Description of the task:
Collect each line of the records containing the string "Validators".

#####

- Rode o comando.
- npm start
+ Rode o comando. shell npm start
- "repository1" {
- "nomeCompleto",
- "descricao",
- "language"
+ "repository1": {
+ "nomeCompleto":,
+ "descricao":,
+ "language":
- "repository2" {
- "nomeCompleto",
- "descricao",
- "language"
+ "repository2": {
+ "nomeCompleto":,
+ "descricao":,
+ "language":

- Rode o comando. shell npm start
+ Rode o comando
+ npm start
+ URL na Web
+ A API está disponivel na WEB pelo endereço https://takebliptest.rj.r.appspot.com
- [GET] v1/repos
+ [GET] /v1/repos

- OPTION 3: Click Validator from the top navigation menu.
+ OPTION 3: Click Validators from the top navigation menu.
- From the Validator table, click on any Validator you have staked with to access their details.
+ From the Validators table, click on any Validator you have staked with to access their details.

#####

Result below:
+ OPTION 3: Click Validators from the top navigation menu.
+ From the Validators table, click on any Validator you have staked with to access their details.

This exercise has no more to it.